[WORK REQUIRED]: Each line of the data holding "totally" should be found and copied.

-=-=-=-=-

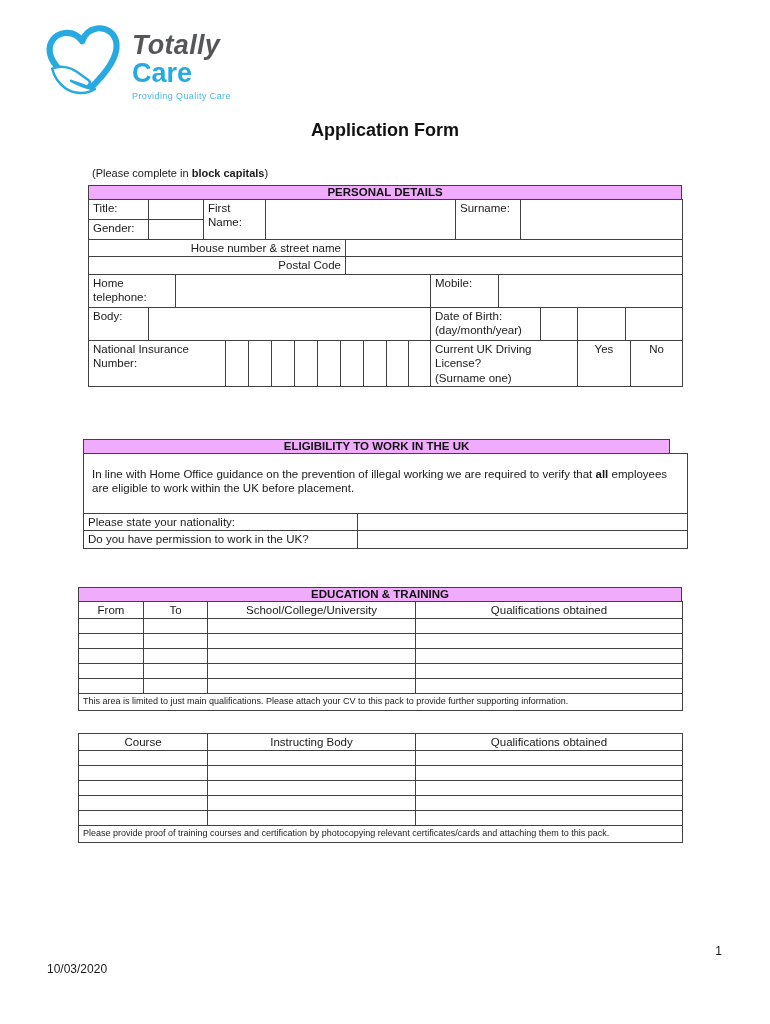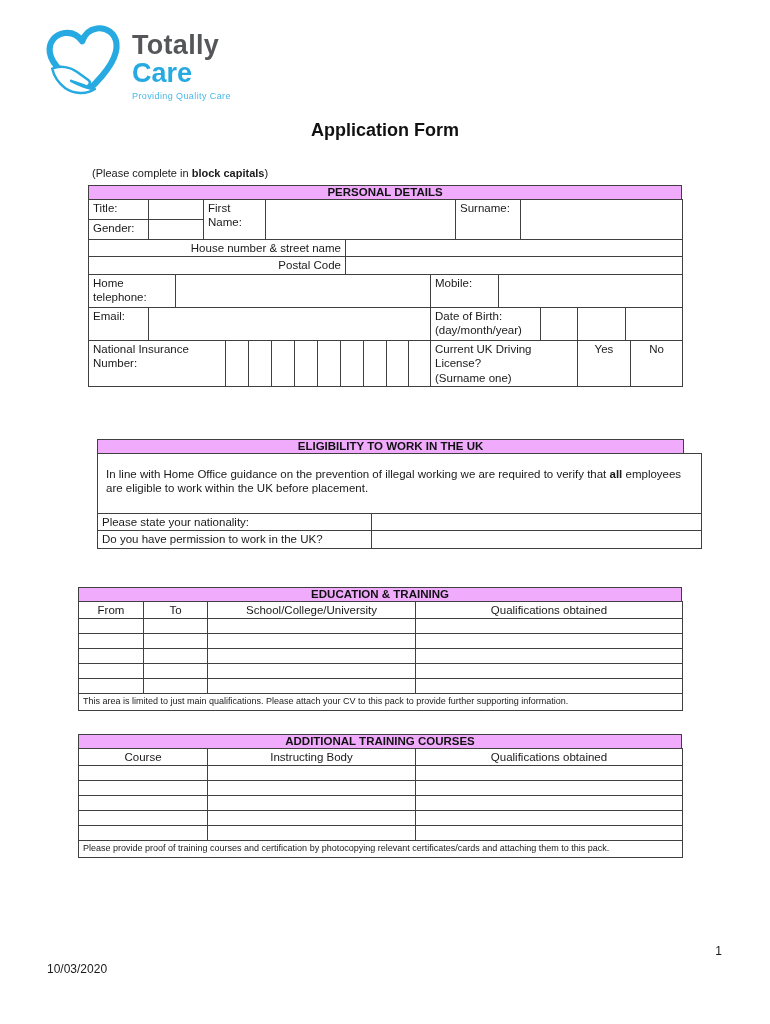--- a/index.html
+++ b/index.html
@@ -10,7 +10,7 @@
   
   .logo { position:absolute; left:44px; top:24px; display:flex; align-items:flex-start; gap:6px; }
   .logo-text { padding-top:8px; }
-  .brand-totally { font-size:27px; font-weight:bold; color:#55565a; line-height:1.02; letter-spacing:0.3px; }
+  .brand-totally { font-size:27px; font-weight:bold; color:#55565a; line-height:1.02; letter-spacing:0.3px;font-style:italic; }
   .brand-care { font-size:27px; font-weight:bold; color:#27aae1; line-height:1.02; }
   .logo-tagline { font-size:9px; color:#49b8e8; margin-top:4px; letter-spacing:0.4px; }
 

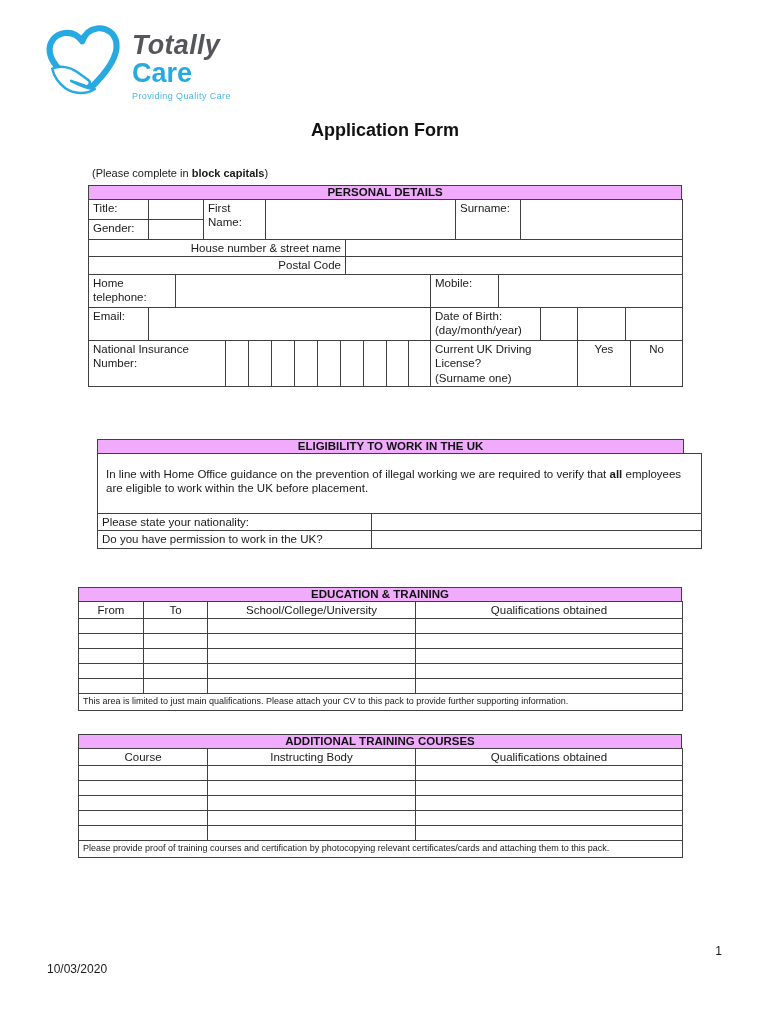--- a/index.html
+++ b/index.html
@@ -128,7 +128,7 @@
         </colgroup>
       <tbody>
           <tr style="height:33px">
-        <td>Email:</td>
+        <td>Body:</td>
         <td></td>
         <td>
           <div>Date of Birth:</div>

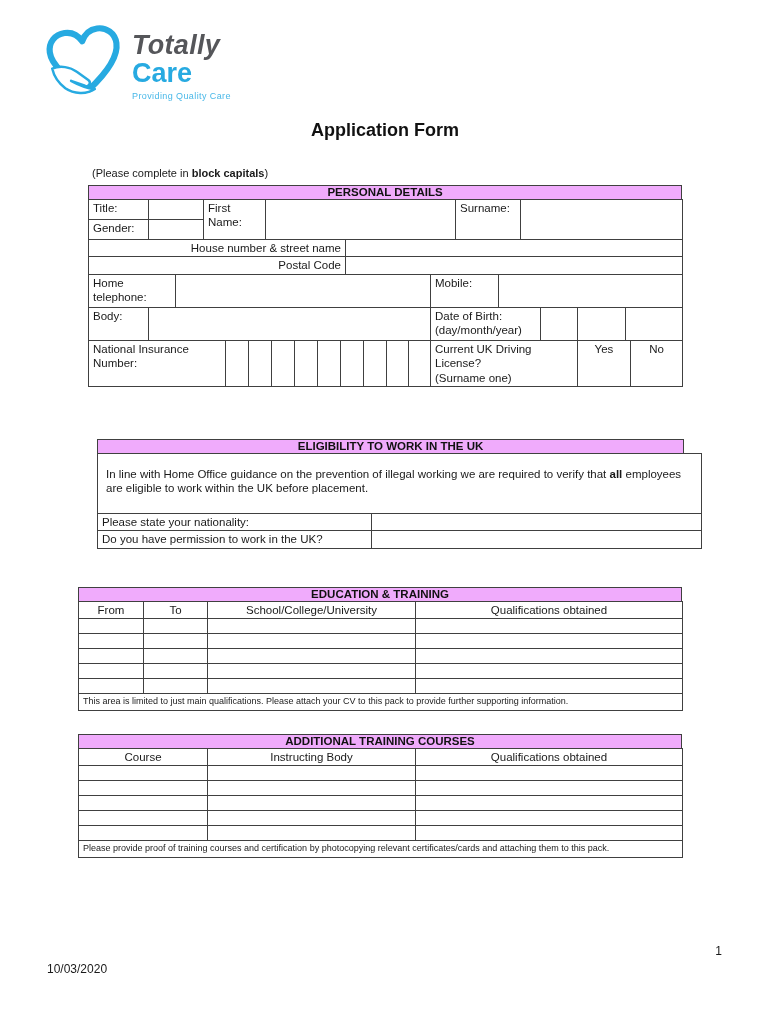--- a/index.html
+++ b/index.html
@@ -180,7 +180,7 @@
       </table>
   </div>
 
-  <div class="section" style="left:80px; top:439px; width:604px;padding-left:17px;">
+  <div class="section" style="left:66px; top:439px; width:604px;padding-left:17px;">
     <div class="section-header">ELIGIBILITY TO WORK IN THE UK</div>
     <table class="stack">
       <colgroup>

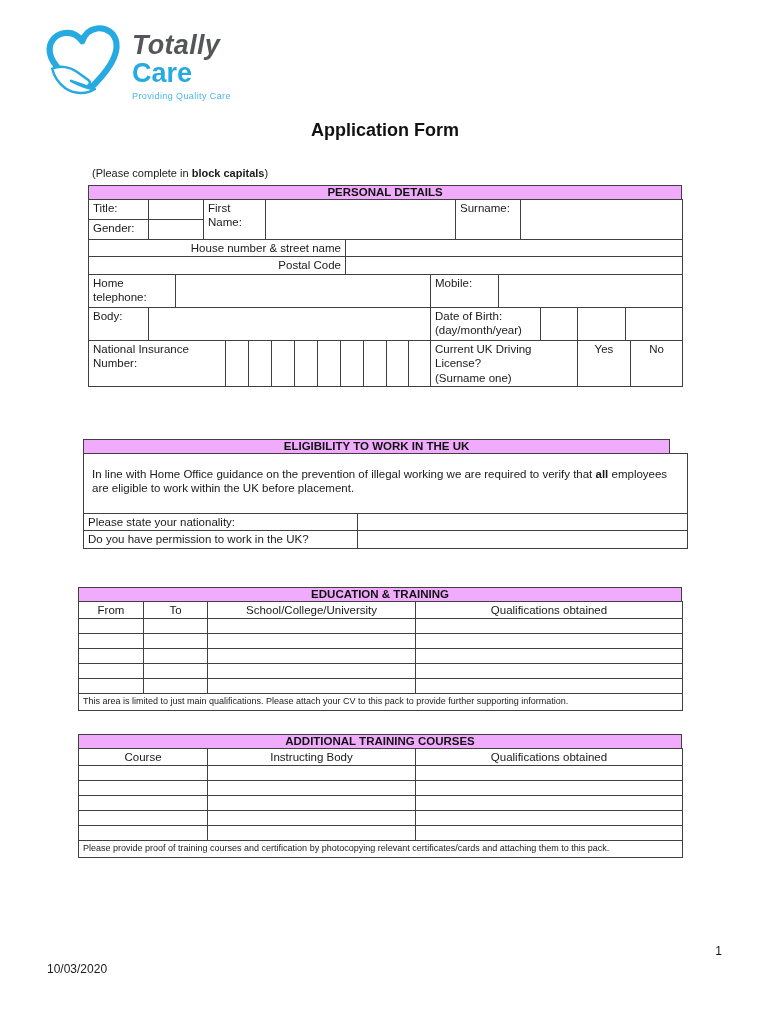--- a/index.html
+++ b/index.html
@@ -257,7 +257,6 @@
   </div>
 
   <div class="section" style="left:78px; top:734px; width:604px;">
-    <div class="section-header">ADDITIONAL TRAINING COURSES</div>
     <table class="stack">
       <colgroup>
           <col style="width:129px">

-=-=-=-=-

[RESPONSE BELOW]:
-  .brand-totally { font-size:27px; font-weight:bold; color:#55565a; line-height:1.02; letter-spacing:0.3px; }
+  .brand-totally { font-size:27px; font-weight:bold; color:#55565a; line-height:1.02; letter-spacing:0.3px;font-style:italic; }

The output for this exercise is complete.